# AIM OF THE EXERCISE
Leaving every image behind, reproduce the records word for word.

Change detection data
▬▬▬▬▬▬▬▬▬▬

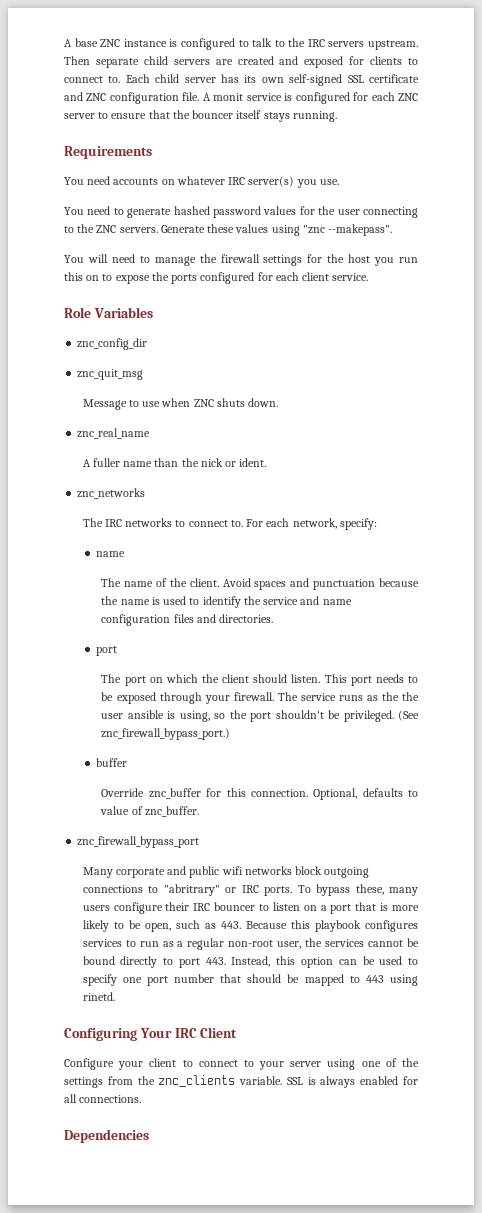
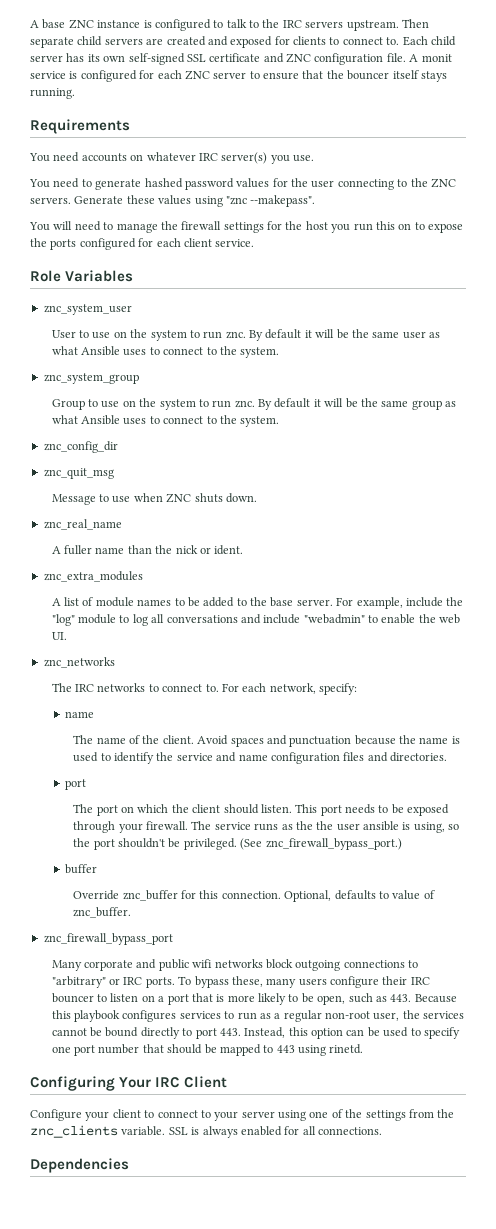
(153, 312) none -> [43,304,132,315] [51,329,441,341] [51,346,280,358] [43,373,139,384] [51,398,457,410] [51,415,280,427] // znc_system_user // User to use on the system to run znc. By default it will be the same user as what Ansible uses to connect to the system. // znc_system_group // Group to use on the system to run znc. By default it will be the same group as what Ansible uses to connect to the system.
(267, 462) none -> [43,571,143,582] [51,597,464,609] [51,614,461,626] [51,632,67,640] // znc_extra_modules // A list of module names to be added to the base server. For example, include the "log" module to log all conversations and include "webadmin" to enable the web UI.
[163,884,220,896] "abritrary" -> [51,976,106,988] "arbitrary"

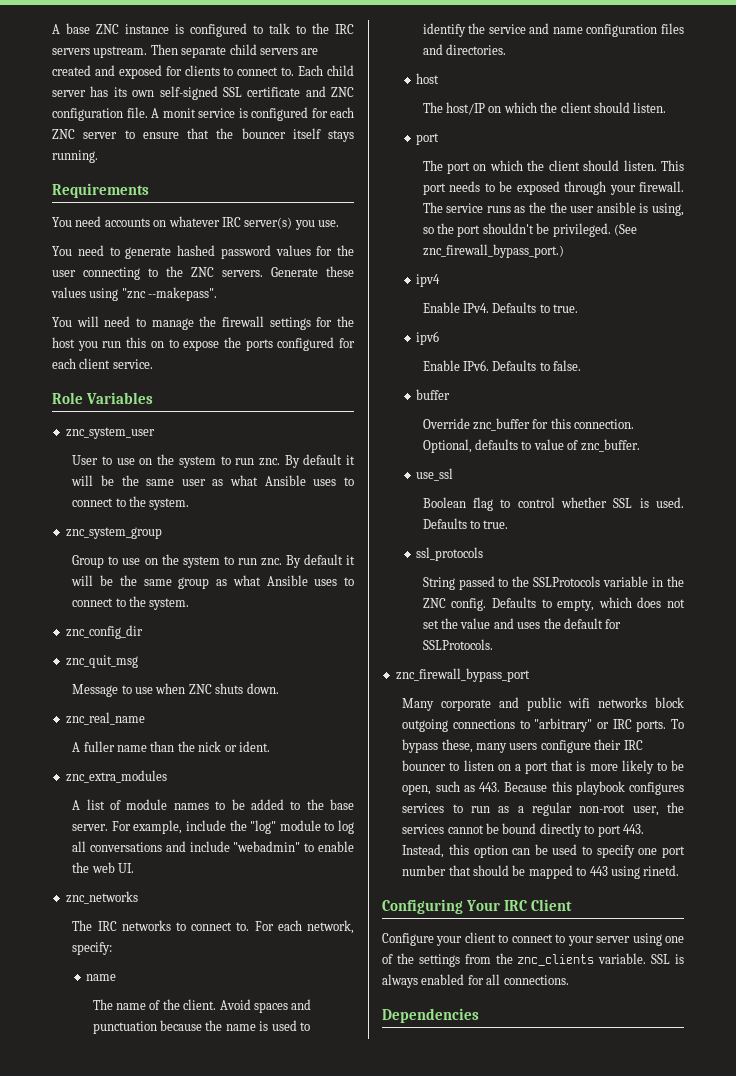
(448, 757) none -> [416,73,440,84] [422,102,667,115] // host // The host/IP on which the client should listen.
(402, 844) none -> [416,274,441,287] [422,302,579,313] [416,331,440,345] [422,360,582,371] // ipv4 // Enable IPv4. Defaults to true. // ipv6 // Enable IPv6. Defaults to false.
(132, 912) none -> [416,468,454,481] [422,497,684,511] [422,518,509,529] [416,547,484,561] [422,576,684,590] [422,597,685,611] [422,618,622,629] [422,639,493,650] // use_ssl // Boolean flag to control whether SSL is used. Defaults to true. // ssl_protocols // String passed to the SSLProtocols variable in the ZNC config. Defaults to empty, which does not set the value and uses the default for SSLProtocols.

▬▬▬▬▬▬▬▬▬▬

# RESPONSE FOR THIS EXERCISE
(153, 312) none -> [43,304,132,315] [51,329,441,341] [51,346,280,358] [43,373,139,384] [51,398,457,410] [51,415,280,427] // znc_system_user // User to use on the system to run znc. By default it will be the same user as what Ansible uses to connect to the system. // znc_system_group // Group to use on the system to run znc. By default it will be the same group as what Ansible uses to connect to the system.
(267, 462) none -> [43,571,143,582] [51,597,464,609] [51,614,461,626] [51,632,67,640] // znc_extra_modules // A list of module names to be added to the base server. For example, include the "log" module to log all conversations and include "webadmin" to enable the web UI.
[163,884,220,896] "abritrary" -> [51,976,106,988] "arbitrary"

(448, 757) none -> [416,73,440,84] [422,102,667,115] // host // The host/IP on which the client should listen.
(402, 844) none -> [416,274,441,287] [422,302,579,313] [416,331,440,345] [422,360,582,371] // ipv4 // Enable IPv4. Defaults to true. // ipv6 // Enable IPv6. Defaults to false.
(132, 912) none -> [416,468,454,481] [422,497,684,511] [422,518,509,529] [416,547,484,561] [422,576,684,590] [422,597,685,611] [422,618,622,629] [422,639,493,650] // use_ssl // Boolean flag to control whether SSL is used. Defaults to true. // ssl_protocols // String passed to the SSLProtocols variable in the ZNC config. Defaults to empty, which does not set the value and uses the default for SSLProtocols.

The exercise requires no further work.